Write every line below out again exactly, images omitted.
----------------
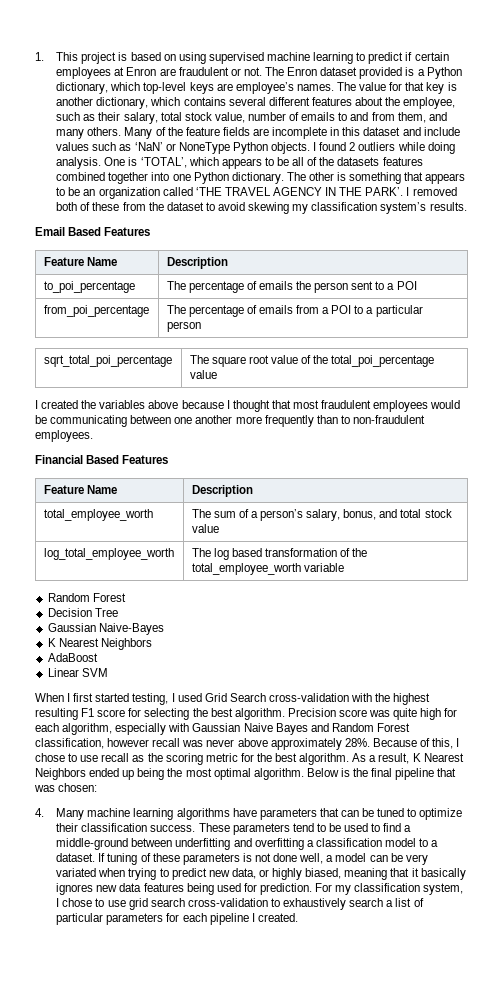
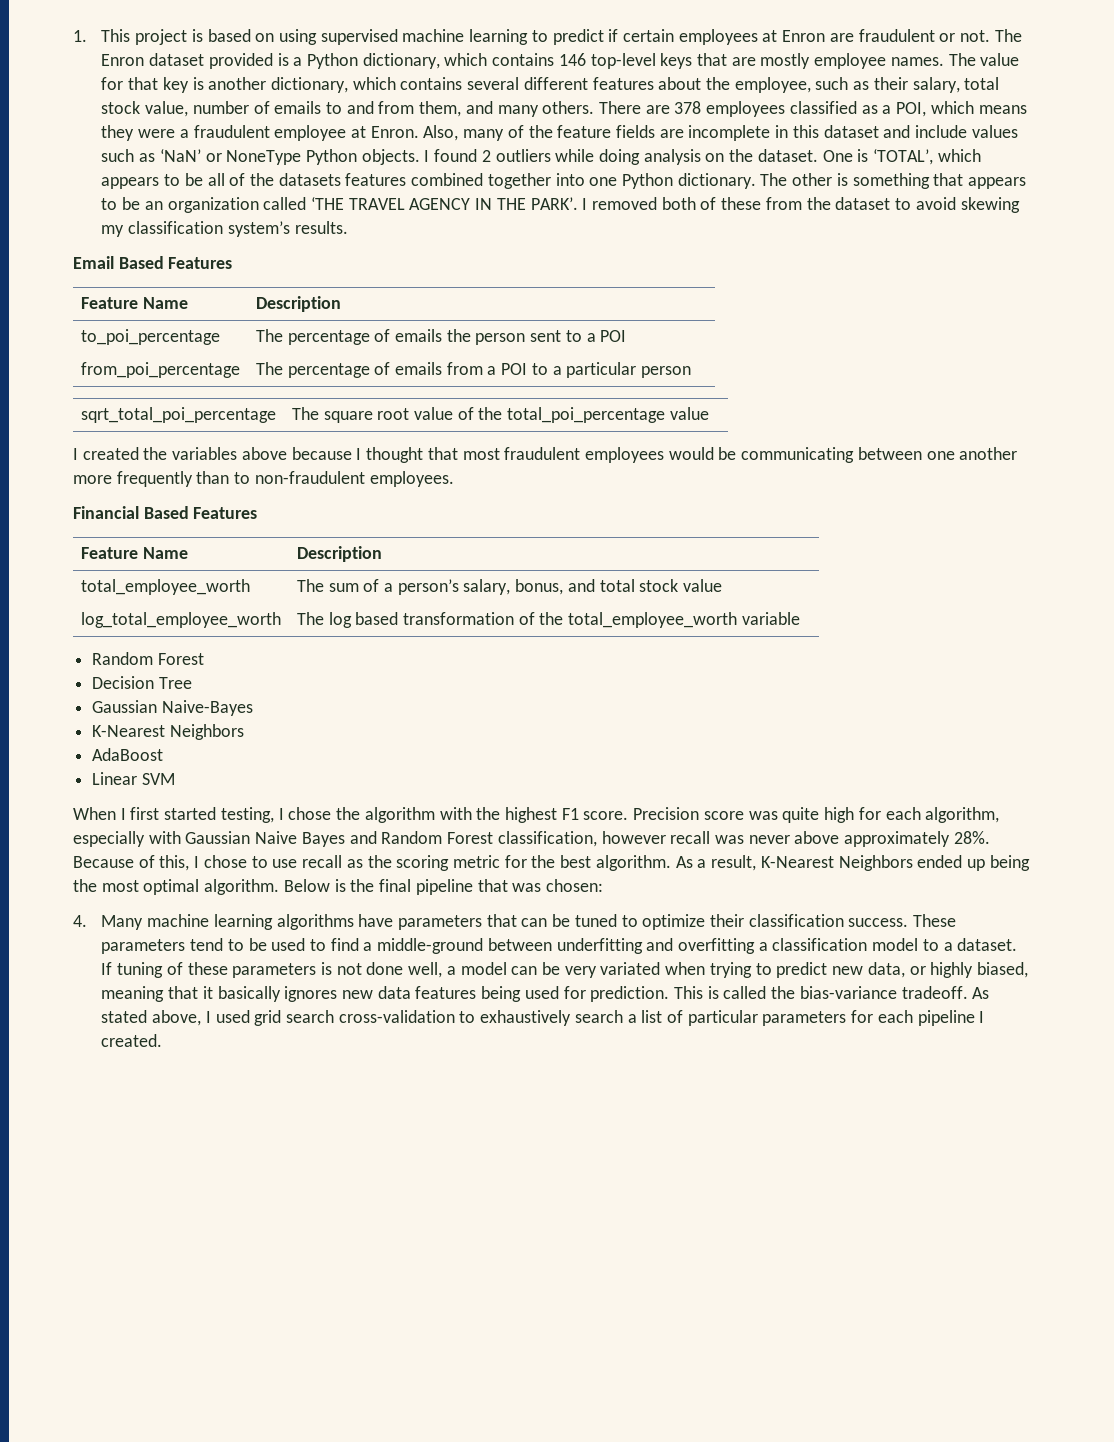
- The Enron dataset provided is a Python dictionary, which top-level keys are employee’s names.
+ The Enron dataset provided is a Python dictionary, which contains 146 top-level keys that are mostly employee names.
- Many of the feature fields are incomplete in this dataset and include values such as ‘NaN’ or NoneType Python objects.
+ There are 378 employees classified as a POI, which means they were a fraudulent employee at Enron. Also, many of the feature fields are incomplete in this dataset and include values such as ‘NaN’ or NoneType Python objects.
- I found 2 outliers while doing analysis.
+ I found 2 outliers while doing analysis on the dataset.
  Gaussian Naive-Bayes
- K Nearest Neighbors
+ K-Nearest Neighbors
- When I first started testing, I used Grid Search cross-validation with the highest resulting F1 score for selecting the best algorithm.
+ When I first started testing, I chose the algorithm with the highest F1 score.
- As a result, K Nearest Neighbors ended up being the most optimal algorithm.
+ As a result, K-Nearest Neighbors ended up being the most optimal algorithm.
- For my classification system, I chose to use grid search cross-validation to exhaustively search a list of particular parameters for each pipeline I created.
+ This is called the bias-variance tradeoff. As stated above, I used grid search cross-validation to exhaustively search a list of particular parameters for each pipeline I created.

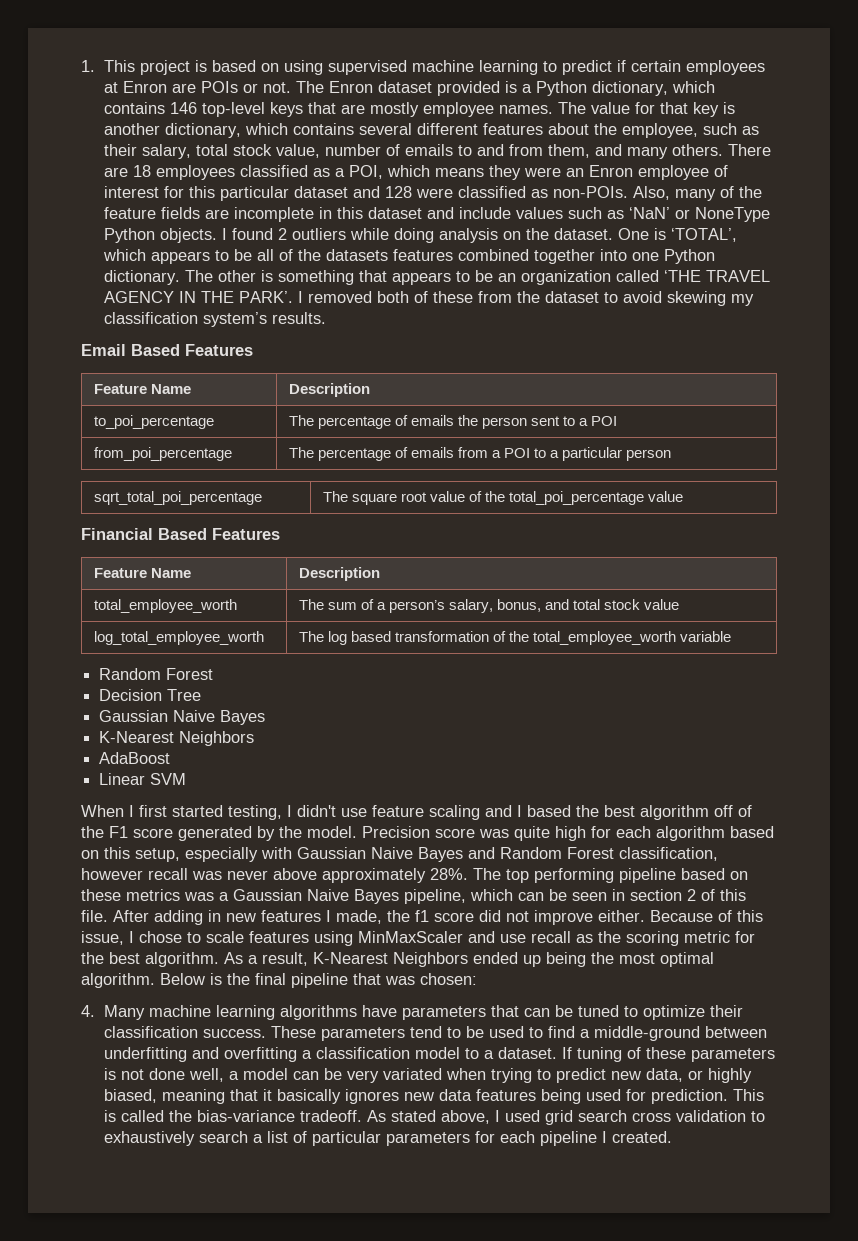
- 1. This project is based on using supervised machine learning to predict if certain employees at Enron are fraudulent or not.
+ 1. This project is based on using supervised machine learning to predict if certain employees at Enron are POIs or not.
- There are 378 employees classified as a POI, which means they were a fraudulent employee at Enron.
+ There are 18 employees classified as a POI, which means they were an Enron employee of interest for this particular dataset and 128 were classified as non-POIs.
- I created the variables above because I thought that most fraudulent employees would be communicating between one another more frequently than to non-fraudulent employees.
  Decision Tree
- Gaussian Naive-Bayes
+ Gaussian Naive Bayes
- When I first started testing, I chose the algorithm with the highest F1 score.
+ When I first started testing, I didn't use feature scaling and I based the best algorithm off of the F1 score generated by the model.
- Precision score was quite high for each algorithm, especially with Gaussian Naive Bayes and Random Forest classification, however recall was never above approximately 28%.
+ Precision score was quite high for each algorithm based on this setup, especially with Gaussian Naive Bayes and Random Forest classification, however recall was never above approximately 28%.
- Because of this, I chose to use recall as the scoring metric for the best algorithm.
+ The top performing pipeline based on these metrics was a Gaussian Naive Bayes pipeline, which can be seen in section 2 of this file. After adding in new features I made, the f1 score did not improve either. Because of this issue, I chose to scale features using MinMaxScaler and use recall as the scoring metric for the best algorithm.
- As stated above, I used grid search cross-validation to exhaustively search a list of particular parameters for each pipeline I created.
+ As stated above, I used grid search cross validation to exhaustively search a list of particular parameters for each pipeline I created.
----------------
Your response:
- The Enron dataset provided is a Python dictionary, which top-level keys are employee’s names.
+ The Enron dataset provided is a Python dictionary, which contains 146 top-level keys that are mostly employee names.
- Many of the feature fields are incomplete in this dataset and include values such as ‘NaN’ or NoneType Python objects.
+ There are 378 employees classified as a POI, which means they were a fraudulent employee at Enron. Also, many of the feature fields are incomplete in this dataset and include values such as ‘NaN’ or NoneType Python objects.
- I found 2 outliers while doing analysis.
+ I found 2 outliers while doing analysis on the dataset.
  Gaussian Naive-Bayes
- K Nearest Neighbors
+ K-Nearest Neighbors
- When I first started testing, I used Grid Search cross-validation with the highest resulting F1 score for selecting the best algorithm.
+ When I first started testing, I chose the algorithm with the highest F1 score.
- As a result, K Nearest Neighbors ended up being the most optimal algorithm.
+ As a result, K-Nearest Neighbors ended up being the most optimal algorithm.
- For my classification system, I chose to use grid search cross-validation to exhaustively search a list of particular parameters for each pipeline I created.
+ This is called the bias-variance tradeoff. As stated above, I used grid search cross-validation to exhaustively search a list of particular parameters for each pipeline I created.

- 1. This project is based on using supervised machine learning to predict if certain employees at Enron are fraudulent or not.
+ 1. This project is based on using supervised machine learning to predict if certain employees at Enron are POIs or not.
- There are 378 employees classified as a POI, which means they were a fraudulent employee at Enron.
+ There are 18 employees classified as a POI, which means they were an Enron employee of interest for this particular dataset and 128 were classified as non-POIs.
- I created the variables above because I thought that most fraudulent employees would be communicating between one another more frequently than to non-fraudulent employees.
  Decision Tree
- Gaussian Naive-Bayes
+ Gaussian Naive Bayes
- When I first started testing, I chose the algorithm with the highest F1 score.
+ When I first started testing, I didn't use feature scaling and I based the best algorithm off of the F1 score generated by the model.
- Precision score was quite high for each algorithm, especially with Gaussian Naive Bayes and Random Forest classification, however recall was never above approximately 28%.
+ Precision score was quite high for each algorithm based on this setup, especially with Gaussian Naive Bayes and Random Forest classification, however recall was never above approximately 28%.
- Because of this, I chose to use recall as the scoring metric for the best algorithm.
+ The top performing pipeline based on these metrics was a Gaussian Naive Bayes pipeline, which can be seen in section 2 of this file. After adding in new features I made, the f1 score did not improve either. Because of this issue, I chose to scale features using MinMaxScaler and use recall as the scoring metric for the best algorithm.
- As stated above, I used grid search cross-validation to exhaustively search a list of particular parameters for each pipeline I created.
+ As stated above, I used grid search cross validation to exhaustively search a list of particular parameters for each pipeline I created.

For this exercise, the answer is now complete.